▶ Exercise objective:
Using the string "field" as the key, pull each matching line out of the records below.

Data excerpts:
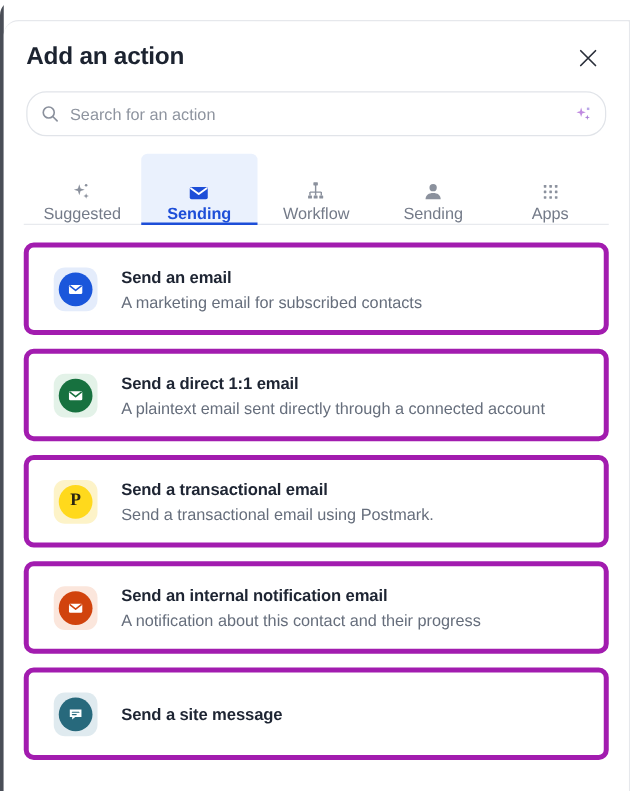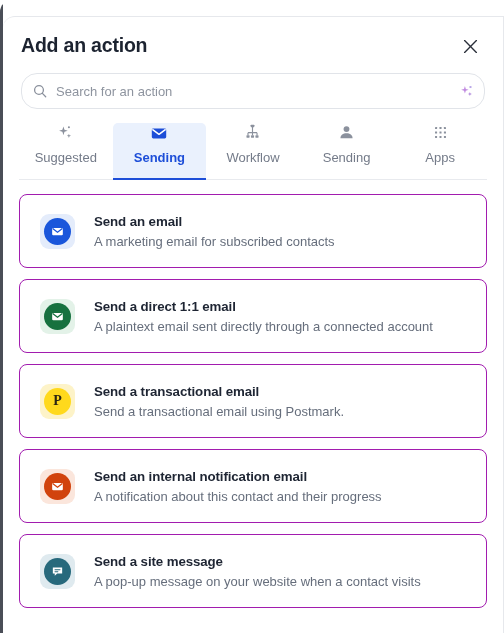--- a/index.html
+++ b/index.html
@@ -118,22 +118,22 @@
     border-bottom: 1px solid #e8eaee;
     height: 56px;
     box-sizing: border-box;
   }
   .tab {
     flex: 1 1 0;
     height: 56px;
     display: flex;
     flex-direction: column;
     align-items: center;
-    justify-content: flex-start;
-    gap: 8px;
+    justify-content: flex-end;
+    gap: 0;
     cursor: pointer;
     position: relative;
     box-sizing: border-box;
     border-top-left-radius: 5px;
     border-top-right-radius: 5px;
   }
   .tab .tab-icon {
     height: 19px;
     display: flex;
     align-items: center;
@@ -157,21 +157,21 @@
   }
 
   
   .list {
     margin: 14px 16px 0 16px;
     display: flex;
     flex-direction: column;
     gap: 11px;
   }
   .action-card {
-    border: 1px solid #a21caf;
+    border: 4px solid #a21caf;
     border-radius: 8px;
     background: #ffffff;
     height: 74px;
     display: flex;
     align-items: center;
     padding: 0 16px 0 20px;
     box-sizing: border-box;
     cursor: pointer;
   }
   .action-icon-box {
@@ -379,19 +379,18 @@
           <div class="action-icon-circle" style="background:#27697c;">
             <svg width="15" height="15" viewBox="0 0 18 18">
               <path d="M3.4 4.3 h11.2 v7.1 h-6.0 l-2.9 2.6 v-2.6 h-2.3 z" fill="#ffffff"></path>
               <rect x="5.3" y="6.4" width="7.4" height="1.15" rx="0.55" fill="#27697c"></rect>
               <rect x="5.3" y="8.6" width="4.8" height="1.15" rx="0.55" fill="#27697c"></rect>
             </svg>
           </div>
         </div>
         <div class="action-text">
           <div class="action-title">Send a site message</div>
-          <div class="action-desc">A pop-up message on your website when a contact visits</div>
         </div>
       </div>
 
     </div>
   </div>
 </div>
 
 </body></html>

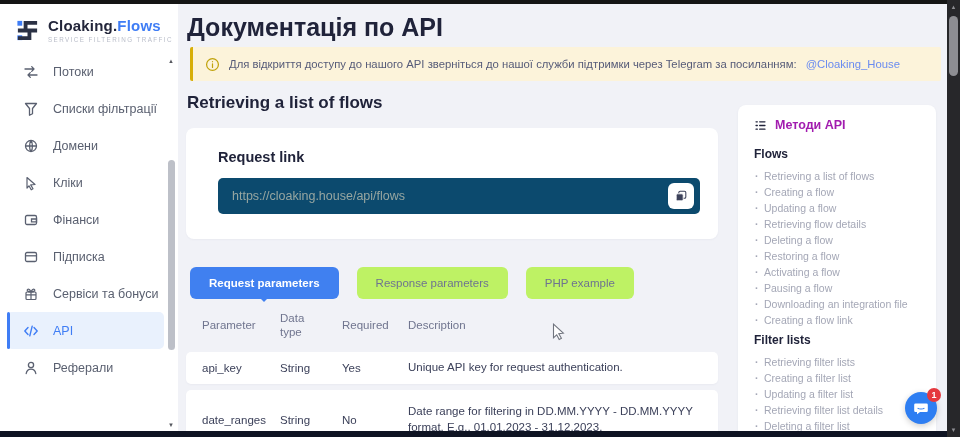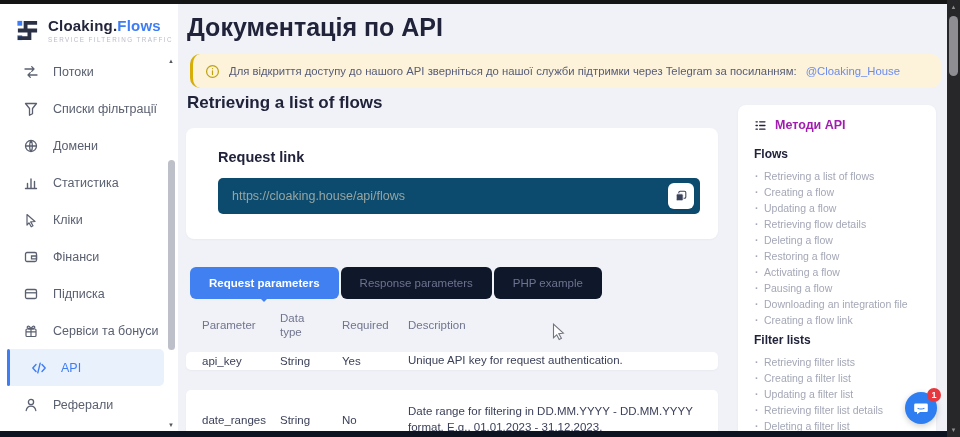--- a/index.html
+++ b/index.html
@@ -22,55 +22,55 @@
   
   .sidebar { position:absolute; left:0; top:4px; width:178px; height:427px; background:#ffffff; z-index:10; }
   .logo-row { display:flex; align-items:center; gap:8px; padding:13px 0 0 15px; }
   .logo-text .brand { font-size:15px; font-weight:bold; letter-spacing:.2px; color:#23263b; }
   .logo-text .brand .accent { color:#3f7df5; }
   .logo-text .tagline { font-size:6.3px; letter-spacing:1.4px; color:#b9bdc9; margin-top:2px; }
   .menu { position:absolute; left:0; top:49px; width:178px; }
   .menu-item { height:37px; display:flex; align-items:center; gap:14px; padding-left:23px; cursor:pointer; }
   .menu-item .mi-icon { width:16px; height:16px; color:#5a6070; flex:0 0 16px; display:flex; align-items:center; }
   .menu-item .mi-label { font-size:12.5px; color:#5a6070; white-space:nowrap; }
-  .menu-item.active { background:#e9f1fd; margin:0 14px 0 7px; padding-left:24px; border-radius:5px; position:relative; }
+  .menu-item.active { background:#e9f1fd; margin:0 14px 0 7px; padding-left:16px; border-radius:5px; position:relative; }
   .menu-item.active::before { content:""; position:absolute; left:0; top:0; bottom:0; width:3px; background:#3f7df5; border-radius:3px; }
   .menu-item.active .mi-icon, .menu-item.active .mi-label { color:#3f7df5; }
   .sb-arrow { position:absolute; left:165px; width:12px; text-align:center; font-size:6px; color:#55575e; }
   .sb-arrow.up { top:54px; }
   .sb-arrow.down { top:418px; }
   .sb-thumb { position:absolute; left:168px; top:156px; width:7px; height:190px; background:#bdc0c8; border-radius:4px; }
 
   
   .page-title { position:absolute; left:187px; top:13px; font-size:25px; font-weight:800; color:#20233a; }
-  .notice { position:absolute; left:190px; top:54px; width:751px; height:34px; background:#fcf3da; border-left:3px solid #d7ae08; border-radius:10px; display:flex; align-items:center; gap:9px; padding-left:12px; }
+  .notice { position:absolute; left:190px; top:47px; width:751px; height:34px; background:#fcf3da; border-left:3px solid #d7ae08; border-radius:2px; display:flex; align-items:center; gap:9px; padding-left:12px; }
   .notice .n-text { font-size:11.3px; color:#565b78; }
   .notice .n-link { font-size:11.3px; color:#6a8bf0; text-decoration:none; cursor:pointer; }
   .section-title { position:absolute; left:187px; top:93px; font-size:17px; font-weight:800; color:#20233a; }
 
   .request-card { position:absolute; left:186px; top:128px; width:532px; height:111px; background:#fff; border-radius:8px; box-shadow:0 1px 2px rgba(40,50,90,.04); }
   .request-card h3 { font-size:14.5px; font-weight:800; color:#20233a; margin:21px 0 0 32px; }
   .url-field { position:absolute; left:32px; right:18px; top:50px; height:36px; background:#0c4a6e; border-radius:5px; display:flex; align-items:center; justify-content:space-between; padding:0 6px 0 14px; }
   .url-field .url-text { font-size:12.5px; color:#97a6a1; }
   .copy-btn { width:26px; height:26px; background:#fff; border:none; border-radius:6px; display:flex; align-items:center; justify-content:center; cursor:pointer; box-shadow:0 1px 2px rgba(0,0,0,.06); }
 
-  .tabs { position:absolute; left:190px; top:267px; display:flex; gap:2px; }
-  .tab { height:32px; display:flex; align-items:center; padding:0 19px; background:#0f172a; border-radius:6px; font-size:11.5px; color:#6e7390; cursor:pointer; white-space:nowrap; }
+  .tabs { position:absolute; left:190px; top:267px; display:flex; gap:18px; }
+  .tab { height:32px; display:flex; align-items:center; padding:0 19px; background:#bef264; border-radius:6px; font-size:11.5px; color:#6e7390; cursor:pointer; white-space:nowrap; }
   .tab.active { background:#4080f0; color:#fff; font-weight:bold; position:relative; }
   .tab.active::after { content:""; position:absolute; left:50%; bottom:-8px; margin-left:-5px; border:5px solid transparent; border-top-color:#4080f0; }
 
   .thead { position:absolute; left:202px; top:307px; width:500px; height:36px; display:flex; align-items:center; font-size:11.5px; color:#70758f; }
   .col-param { width:78px; flex:0 0 78px; }
   .col-type  { width:62px; flex:0 0 62px; }
   .col-req   { width:66px; flex:0 0 66px; }
   .col-desc  { flex:1; }
   .thead .col-type span { display:inline-block; width:40px; line-height:1.25; }
 
   .trow { position:absolute; left:186px; width:532px; background:#fff; border-radius:5px; display:flex; align-items:center; padding-left:16px; font-size:11.5px; color:#3c415a; box-shadow:0 1px 2px rgba(40,50,90,.04); }
-  .trow.r1 { top:352px; height:18px; }
+  .trow.r1 { top:352px; height:32px; }
   .trow.r2 { top:390px; height:60px; }
   .trow .col-desc { line-height:1.35; padding-right:12px; }
 
   
   .methods-panel { position:absolute; left:738px; top:105px; width:198px; height:340px; background:#fff; border-radius:8px; box-shadow:0 1px 3px rgba(40,50,90,.05); z-index:5; }
   .mp-header { display:flex; align-items:center; gap:8px; padding:13px 0 0 16px; }
   .mp-header .mp-title { font-size:12.5px; font-weight:800; color:#a21caf; }
   .mp-section-h { font-size:12px; font-weight:800; color:#20233a; margin:15px 0 7px 16px; }
   .mp-section-h.second { margin-top:5px; }
   .mp-list { list-style:none; }
@@ -125,28 +125,20 @@
       <span class="mi-icon">
           <svg width="16" height="16" viewBox="0 0 16 16" fill="none" stroke="currentColor" stroke-width="1.3">
             <circle cx="8" cy="8" r="5.5"></circle>
             <path d="M2.5 8h11M8 2.5c1.9 2 1.9 9 0 11M8 2.5c-1.9 2-1.9 9 0 11"></path>
           </svg>
         </span>
       <span class="mi-label">Домени</span>
     </div>
     <div class="menu-item">
       <span class="mi-icon">
-          <svg width="16" height="16" viewBox="0 0 16 16" fill="none" stroke="currentColor" stroke-width="1.4" stroke-linecap="round">
-            <path d="M2.5 13.5h11M4.5 13V8.5M8 13V4M11.5 13V6.5"></path>
-          </svg>
-        </span>
-      <span class="mi-label">Статистика</span>
-    </div>
-    <div class="menu-item">
-      <span class="mi-icon">
           <svg width="16" height="16" viewBox="0 0 16 16" fill="none" stroke="currentColor" stroke-width="1.2" stroke-linejoin="round">
             <path d="M4 2.5l8 7-4.3.4 2.3 3.9-1.8 1-2.2-4L4 13z"></path>
           </svg>
         </span>
       <span class="mi-label">Кліки</span>
     </div>
     <div class="menu-item">
       <span class="mi-icon">
           <svg width="16" height="16" viewBox="0 0 16 16" fill="none" stroke="currentColor" stroke-width="1.3">
             <rect x="2.5" y="3.5" width="11" height="9" rx="1.5"></rect>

▶ Written response:
   .url-field { position:absolute; left:32px; right:18px; top:50px; height:36px; background:#0c4a6e; border-radius:5px; display:flex; align-items:center; justify-content:space-between; padding:0 6px 0 14px; }
   .url-field .url-text { font-size:12.5px; color:#97a6a1; }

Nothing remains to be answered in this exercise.